**What needs to be done:**
In the entries below, find every line with "flex" and copy it.
Available data section start
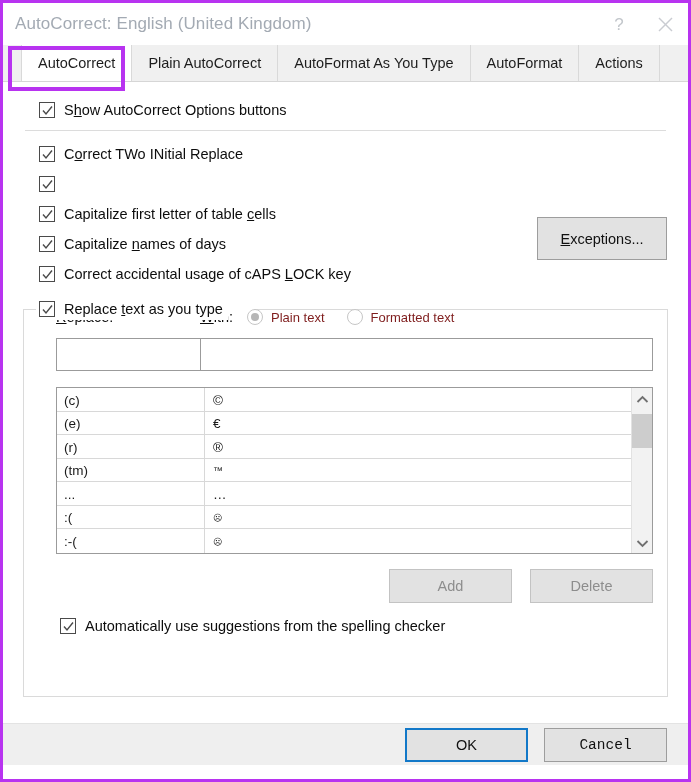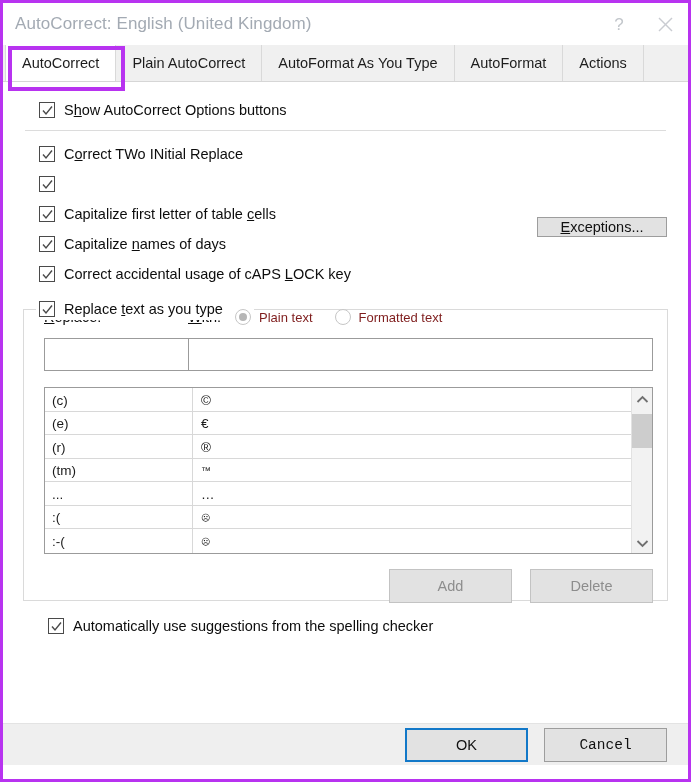--- a/index.html
+++ b/index.html
@@ -47,21 +47,21 @@
   .tb-btn svg { display: block; }
 
   
   .tabstrip {
     position: relative;
     height: 37px;
     background: #f0f0f0;
     border-bottom: 1px solid #d6d6d6;
     display: flex;
     align-items: stretch;
-    padding-left: 2px;
+    padding-left: 18px;
   }
   .tab {
     display: flex; align-items: center;
     padding: 0 16px;
     font-size: 14.5px;
     color: #1d1d1d;
     background: #f0f0f0;
     border-right: 1px solid #d9d9d9;
     white-space: nowrap;
     cursor: default;
@@ -116,38 +116,38 @@
 
   .hr-sep {
     height: 1px; background: #dcdcdc;
     margin: 7px 2px 9px 2px;
   }
 
   
   .exceptions-btn {
     position: absolute;
     right: 21px; top: 135px;
-    width: 130px; height: 20px;
+    width: 130px; height: 43px;
     background: #e2e2e2;
     border: 1px solid #9d9d9d;
     font-size: 14.5px;
     color: #111;
     font-family: "Liberation Sans", sans-serif;
     cursor: default;
   }
   .exceptions-btn u { text-decoration: underline; }
 
   
   .groupbox {
     position: relative;
     margin: 16px 20px 0 20px;
     border: 1px solid #dadada;
     border-top: none;
-    padding: 0 14px 12px 20px;
-    height: 292px;
+    padding: 0 14px 12px 32px;
+    height: 388px;
   }
   .gb-top {
     position: absolute;
     left: 0; right: 0; top: 0;
     height: 1px;
     display: flex; align-items: center;
   }
   .gb-top .seg-l { width: 14px; height: 1px; background: #dadada; }
   .gb-top .seg-r { flex: 1; height: 1px; background: #dadada; }
   .gb-legend {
Available data section end
**Worked solution:**
     display: flex;
     display: flex; align-items: center;
     display: flex; align-items: center;
   .gb-top .seg-r { flex: 1; height: 1px; background: #dadada; }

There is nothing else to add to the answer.